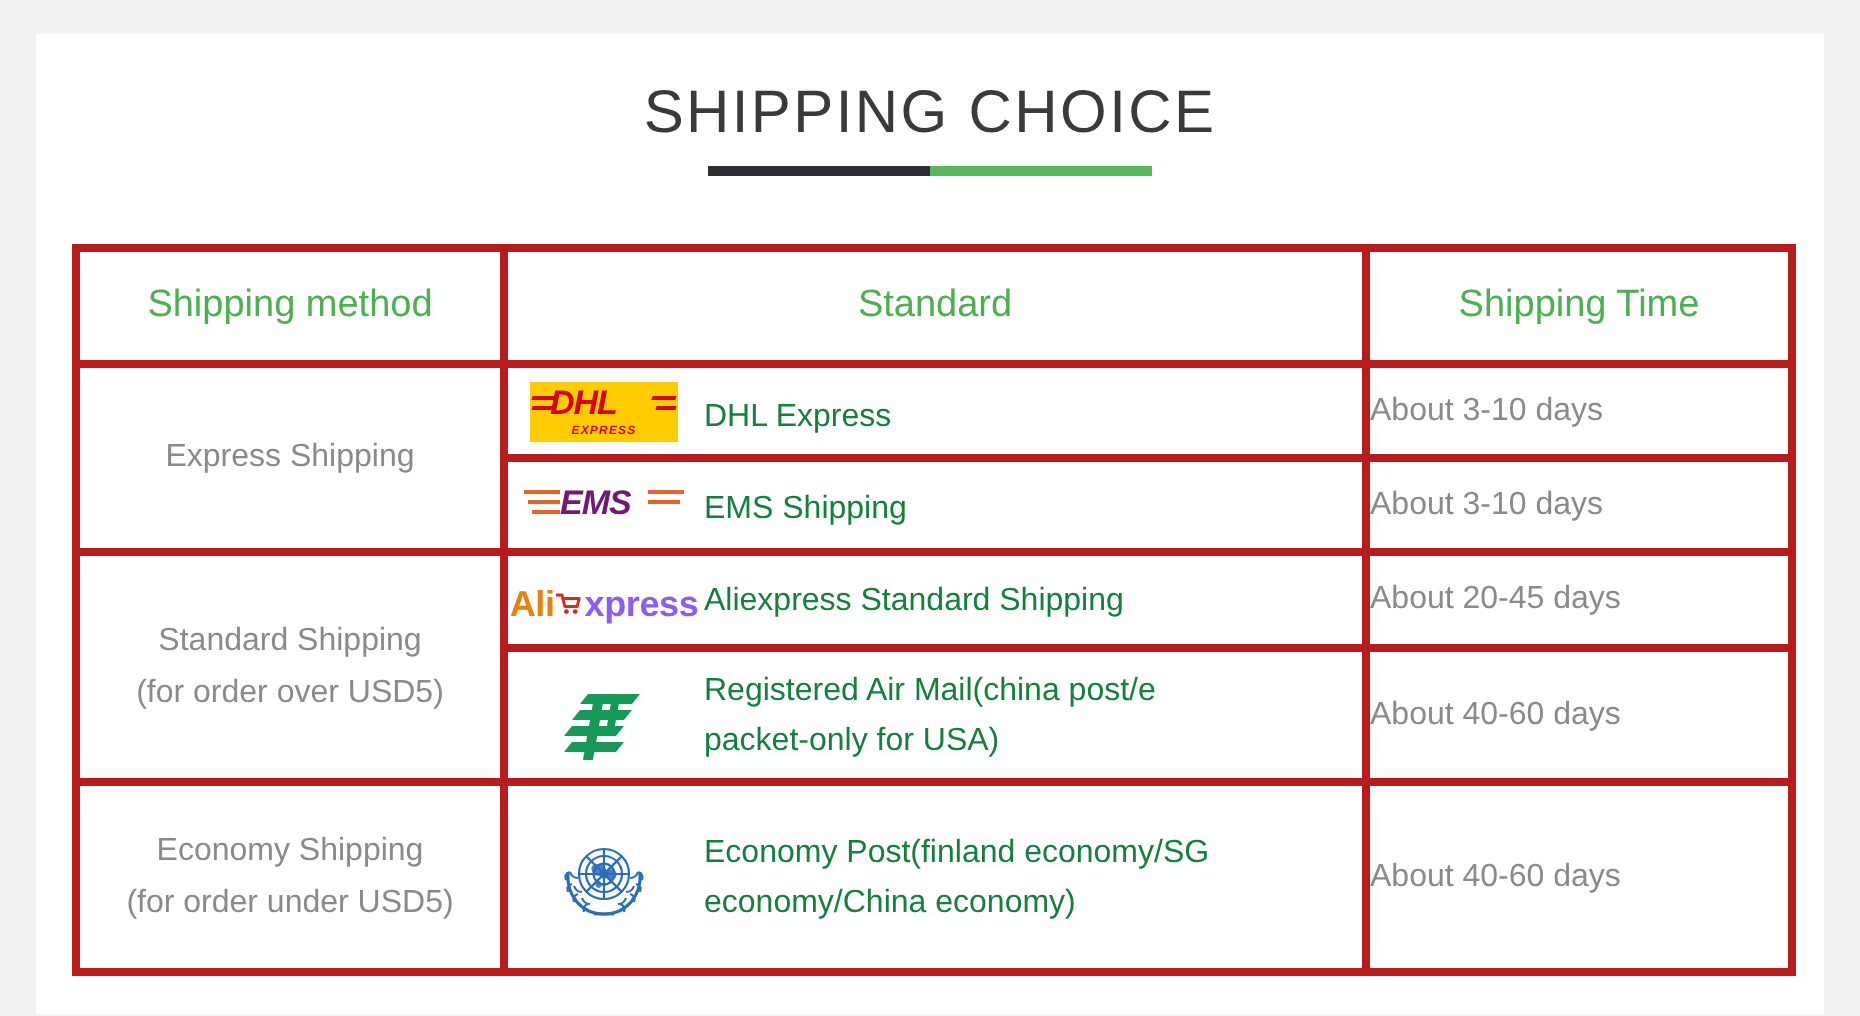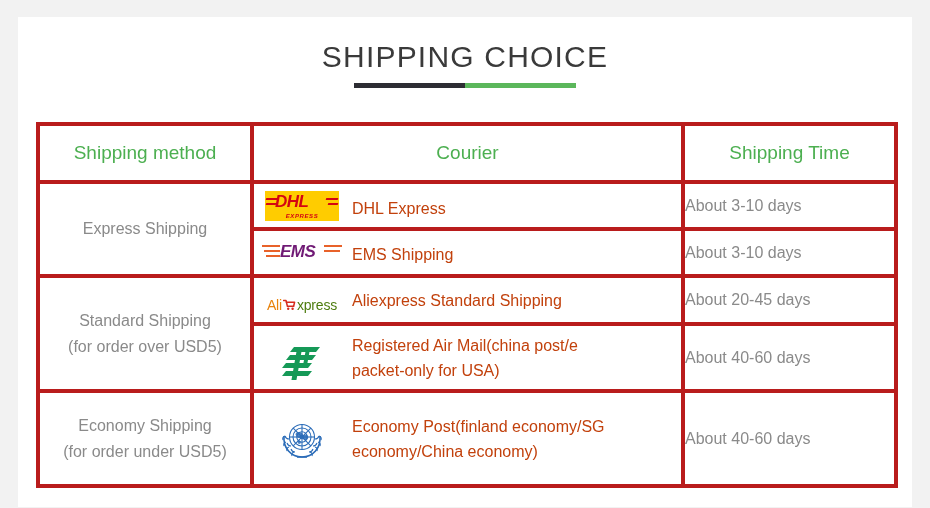--- a/index.html
+++ b/index.html
@@ -213,7 +213,7 @@
     <thead>
       <tr>
         <th class="head-cell">Shipping method</th>
-        <th class="head-cell">Courier</th>
+        <th class="head-cell">Standard</th>
         <th class="head-cell">Shipping Time</th>
       </tr>
     </thead>

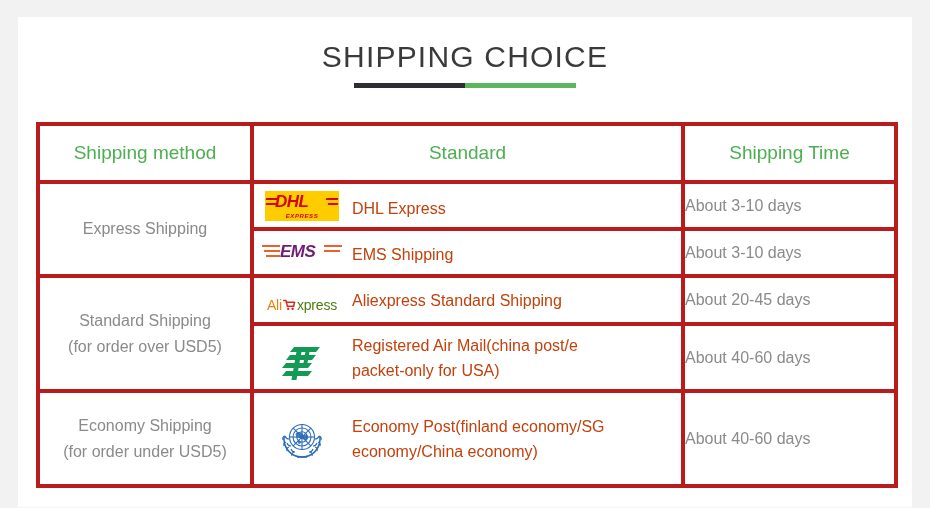--- a/index.html
+++ b/index.html
@@ -106,7 +106,7 @@
   }
   .courier-name {
     font-size: 16px;
-    color: #c2410c;
+    color: #15803d;
     line-height: 25px;
     max-width: 280px;
   }

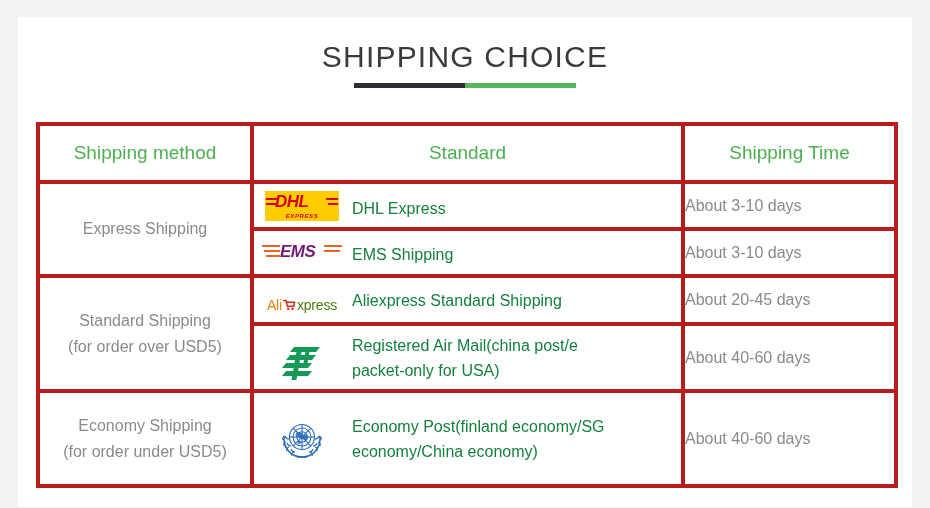--- a/index.html
+++ b/index.html
@@ -180,8 +180,8 @@
   .logo-ali {
     display: flex;
     align-items: center;
-    font-size: 14px;
-    font-weight: normal;
+    font-size: 18px;
+    font-weight: bold;
     letter-spacing: -0.2px;
   }
   .logo-ali .ali-a { color: #E8820C; }

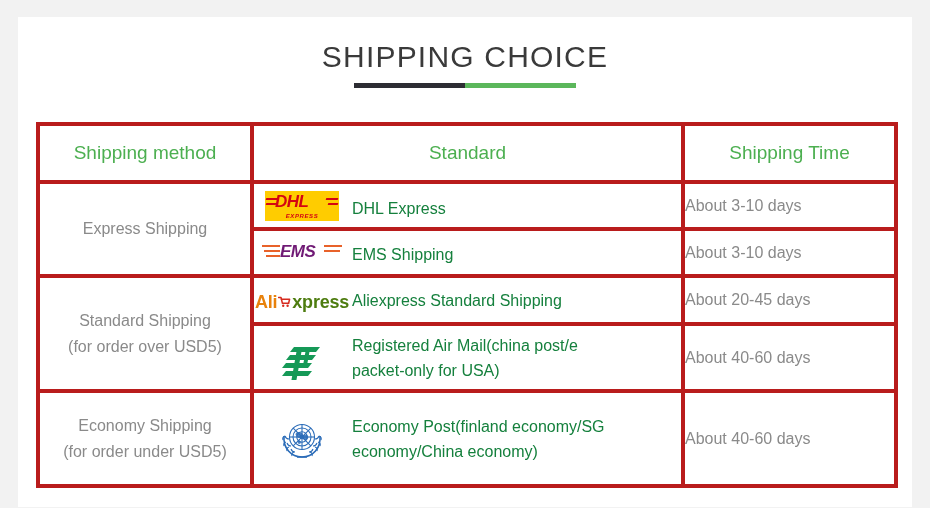--- a/index.html
+++ b/index.html
@@ -185,7 +185,7 @@
     letter-spacing: -0.2px;
   }
   .logo-ali .ali-a { color: #E8820C; }
-  .logo-ali .ali-x { color: #4d7c0f; }
+  .logo-ali .ali-x { color: #8b5cf6; }
   .logo-ali .ali-cart { margin: 0 1px; display: inline-flex; }
 
   .logo-post { width: 44px; height: 40px; }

PROBLEM TO WORK ON
When the word "Shipping" shows up in a line of the entries, report that line.

ANSWER TO THIS PROBLEM
         <th class="head-cell">Shipping method</th>
         <th class="head-cell">Shipping Time</th>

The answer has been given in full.